> Problem to solve
For the entries that follow, retype exactly the lines from the one containing "2024-04-18 09:29:06: 2296 -> 2600" to the one containing "1829: none -> -0.089", inclusive, and only those. Images stay out of the copy.

> Task inputs
+--

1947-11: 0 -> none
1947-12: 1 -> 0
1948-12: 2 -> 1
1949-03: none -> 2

+--

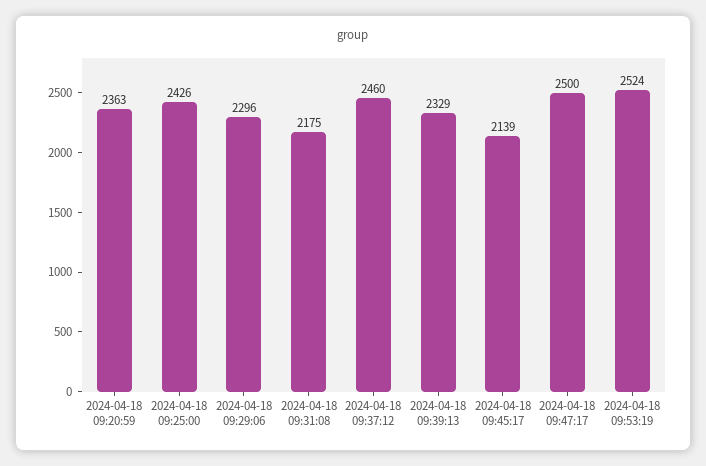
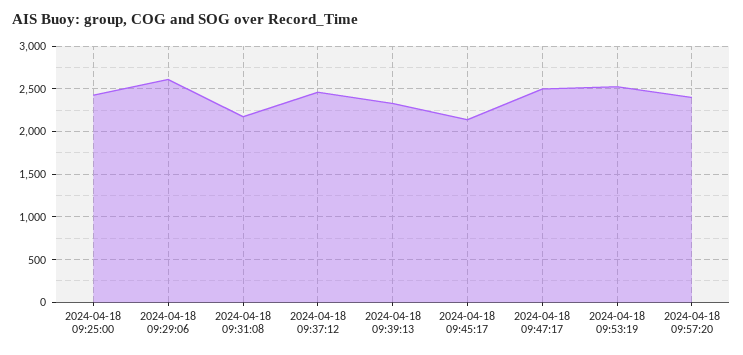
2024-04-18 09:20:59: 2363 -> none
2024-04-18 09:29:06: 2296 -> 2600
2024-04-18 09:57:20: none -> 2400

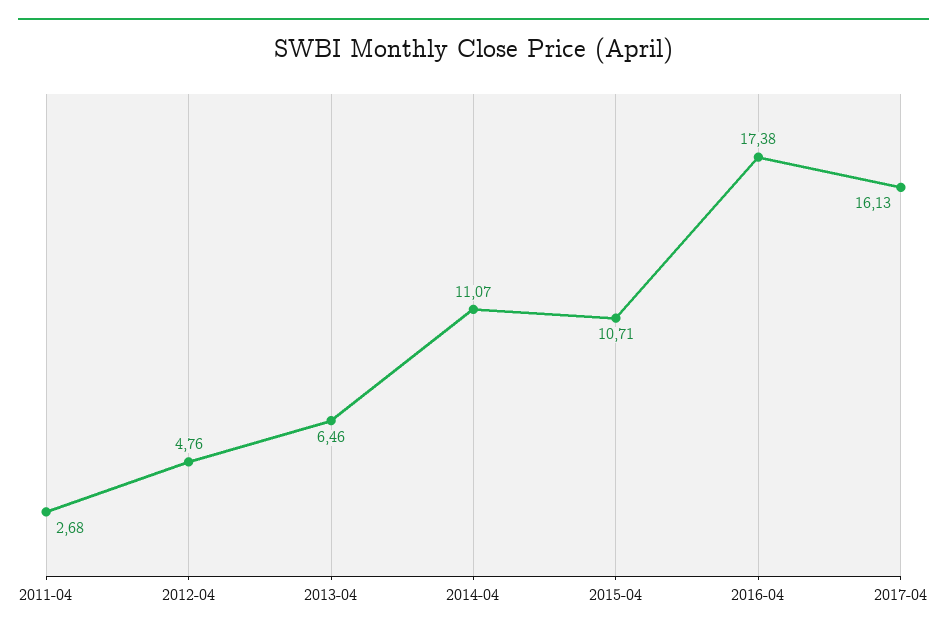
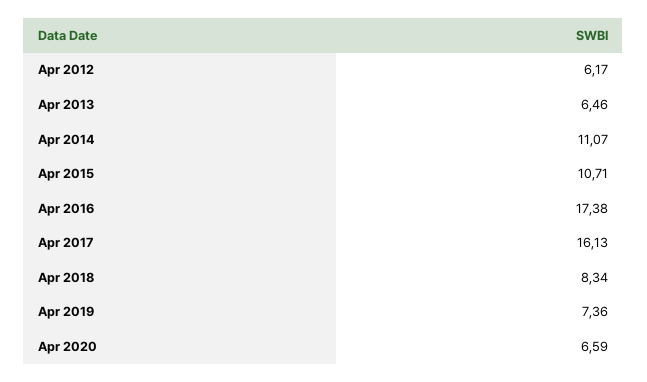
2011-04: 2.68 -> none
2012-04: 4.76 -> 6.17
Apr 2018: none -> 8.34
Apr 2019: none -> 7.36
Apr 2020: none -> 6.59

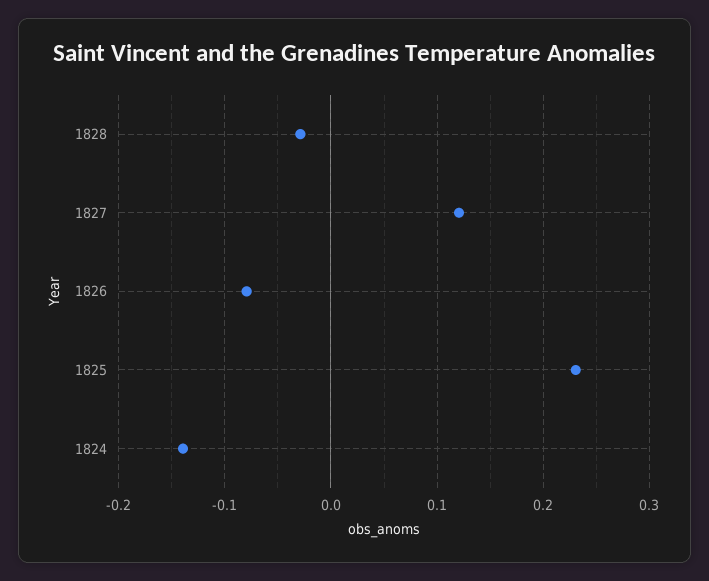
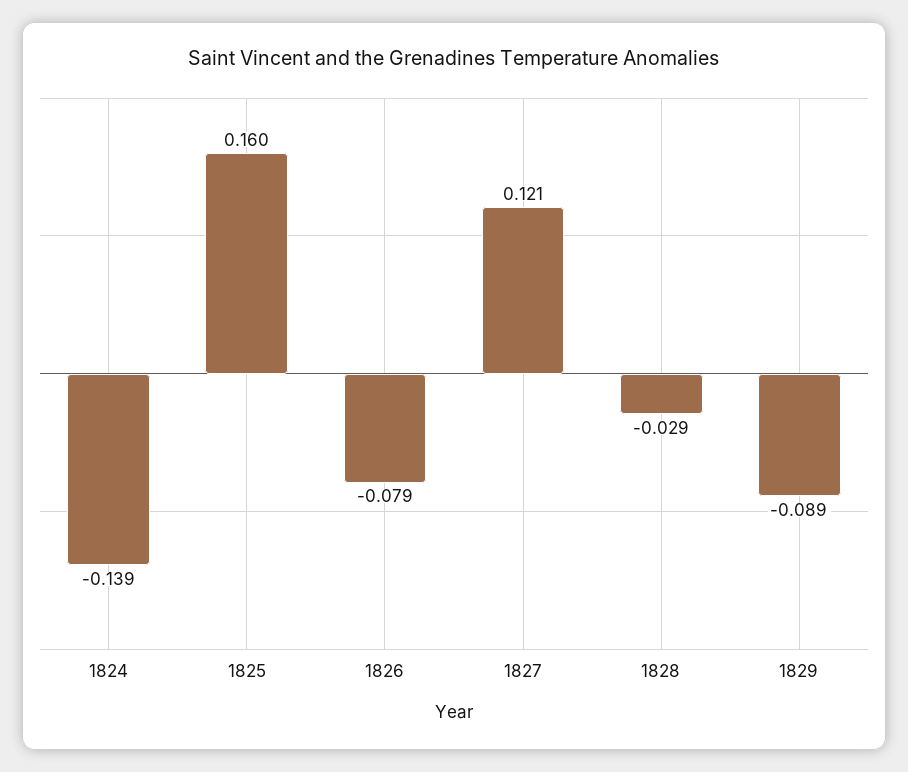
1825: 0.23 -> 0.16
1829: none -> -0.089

+--

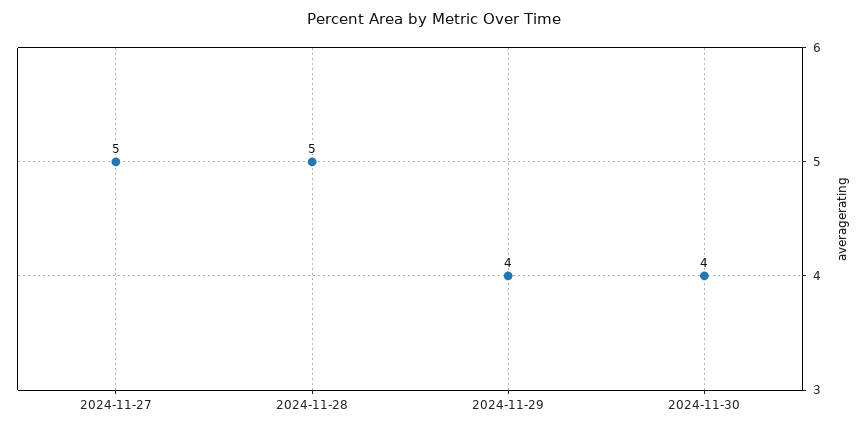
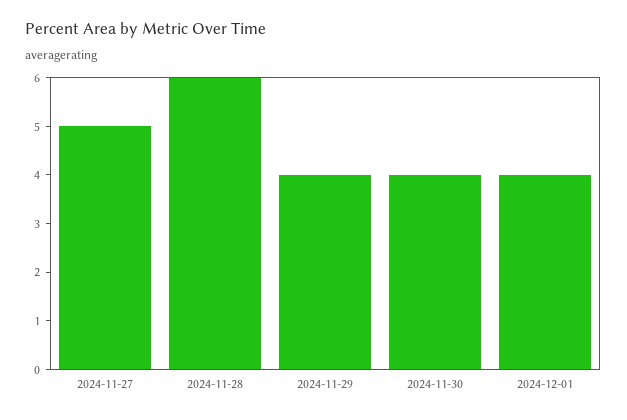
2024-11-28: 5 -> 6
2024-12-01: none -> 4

+--

> Answer to this task
2024-04-18 09:29:06: 2296 -> 2600
2024-04-18 09:57:20: none -> 2400

2011-04: 2.68 -> none
2012-04: 4.76 -> 6.17
Apr 2018: none -> 8.34
Apr 2019: none -> 7.36
Apr 2020: none -> 6.59

1825: 0.23 -> 0.16
1829: none -> -0.089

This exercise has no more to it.